Schon einen Tag später kommt die Meldung: «Es klappt! Mit wenigen Ausnahmen sind alle dabei!» – Jetzt folgt die wesentliche Frage: «Wann und wo halten wir unsere Proben ab?». Der Vorschlag eines Sängers: «Ich stelle meine Stube zur Verfügung. Allerdings fehlt ein Klavier oder ein Harmonium!» Für mich spielt das keine Rolle, denn ich bin nicht unbedingt auf ein Tasteninstrument angewiesen. Für die nun folgenden Aufgaben der Organisation braucht es aber einen Vorstand. Auch dieses Problem ist mit einem willigen Dreigespann sofort gelöst.

Mit welchem Lied ans Gesangsfest? Die einheitliche Meinung: Mit einem einheimischen Produkt! Die Dichterin Ludivica Lombriser von Tiraun ist sofort bereit, für diesen Anlass ein Gedicht zu verfassen. Nach wenigen Tagen übergibt sie mir das Gedicht mit dem Titel «Miu uclaun» (Mein Weiler), gemeint ist der Weiler Darvella. Dann wage ich mich an die Komposition des Textes, meine erste Komposition für einen Männerchor. Der Auftritt am Sängerfest in Disentis überzeugt die Juroren. Mit Goldlorbeeren kehrt der Chor am Abend nach Hause.
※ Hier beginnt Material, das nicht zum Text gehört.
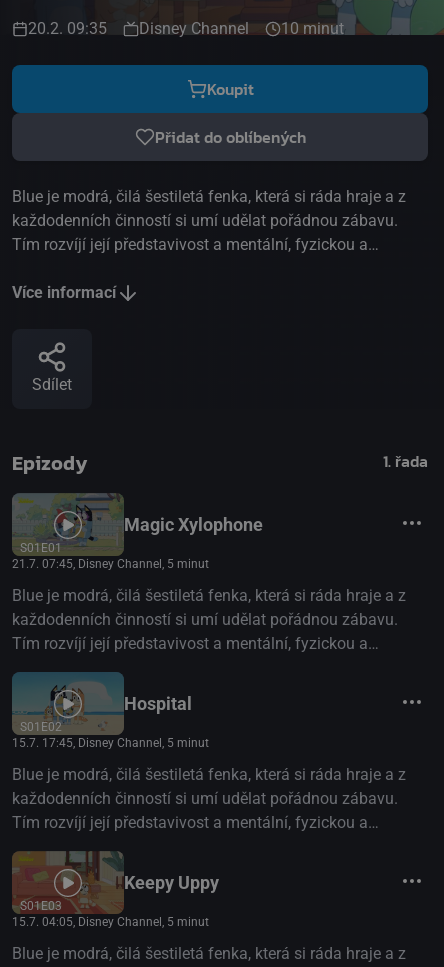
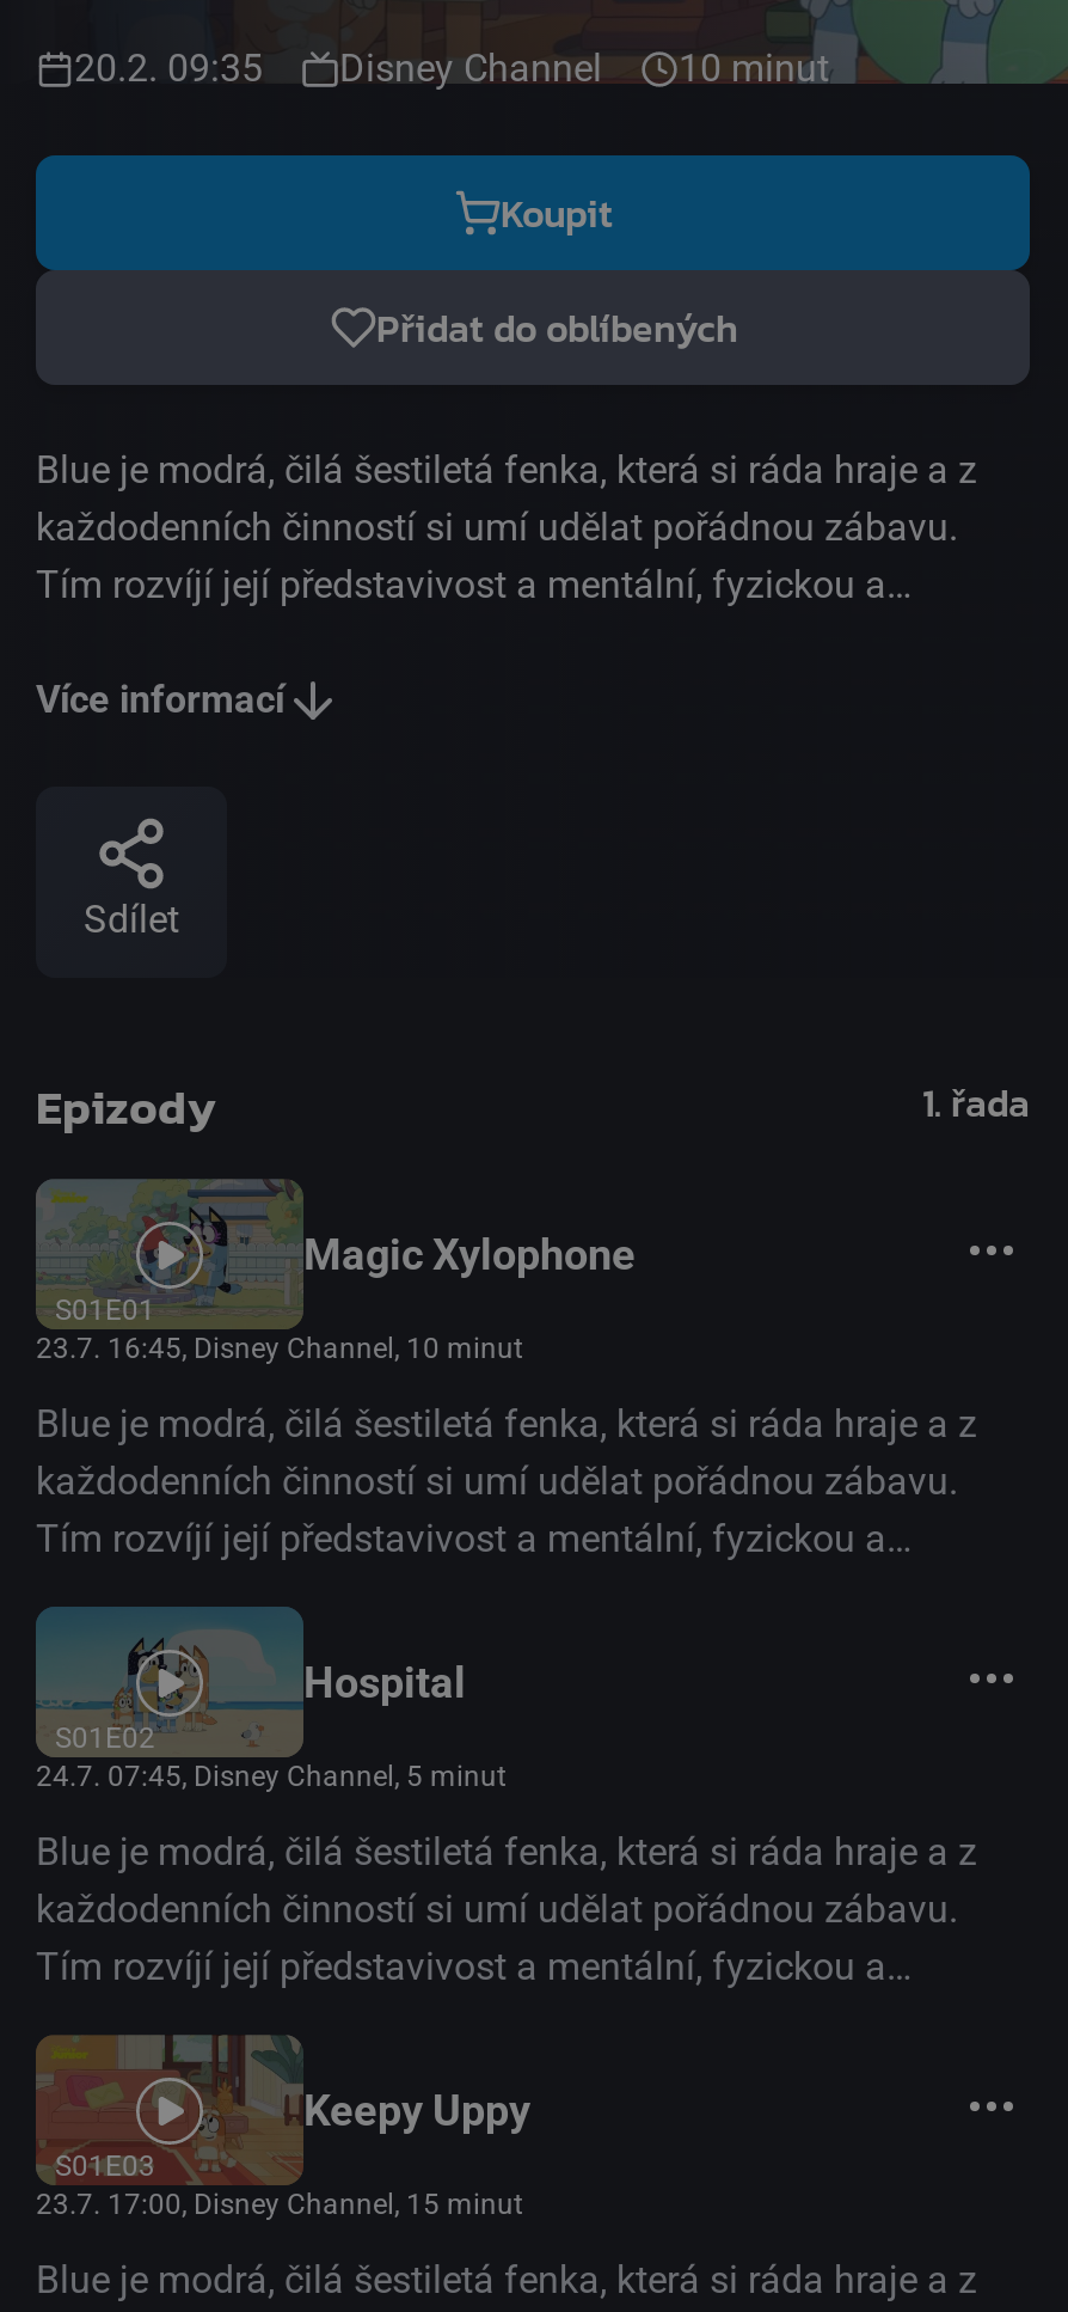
[12,557,209,571] 21.7. 07:45, Disney Channel, 5 minut -> [36,1332,523,1365] 23.7. 16:45, Disney Channel, 10 minut
[12,736,209,750] 15.7. 17:45, Disney Channel, 5 minut -> [36,1760,507,1793] 24.7. 07:45, Disney Channel, 5 minut
[12,915,209,929] 15.7. 04:05, Disney Channel, 5 minut -> [36,2188,523,2221] 23.7. 17:00, Disney Channel, 15 minut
Mit eigenen Kompositionen habe ich auch später an anderen Sängertagen Erfolg. Das Konzertleben des Männerchors Darvella ist sonst eher bescheiden: Auftritte am Ort, bei Hochzeiten oder um den Einheimischen eine Freude zu bereiten. Der letzte Auftritt, der Chor zählt 40 Mitglieder, erfolgt 1960 am Sängerfest in Trun mit der Eigenkomposition «Dumengia» (Sonntag). Am nächstenTag nehme ich mit meiner Familie endgültig Abschied vom Bündnerland.

5. Ein bewegendes Lied zum Abschied

Zum Abschied schreibt Sekundarlehrer Paul Tomaschett in der Gasetta Romontscha:

«... Eduard Lombriser, diese musikalische Kraft, dieser hervorragende Dirigent und erfahrene Lehrer hat von unserem Dorf Abschied genommen. Ergreifend war der Abschied am letzten Schultag. Wenn ein guter Lehrer die Schulstube verlässt, verbreitet sich Melancholie. Sein schönstes dreistimmiges Lied, «O cara Surselva», sangen seine Schüler zum Abschied. Wie er eingestand, hat dieser Vortrag ihn tief bewegt, fast hätte er gewünscht, dieses Lied nicht komponiert zu haben ...»

Kurzzusammenfassung des Liedtextes:
«Lebe wohl, geliebte Surselva. Lebe wohl, du romanisches Volk. Dir werde ich auch in der Ferne treu bleiben!»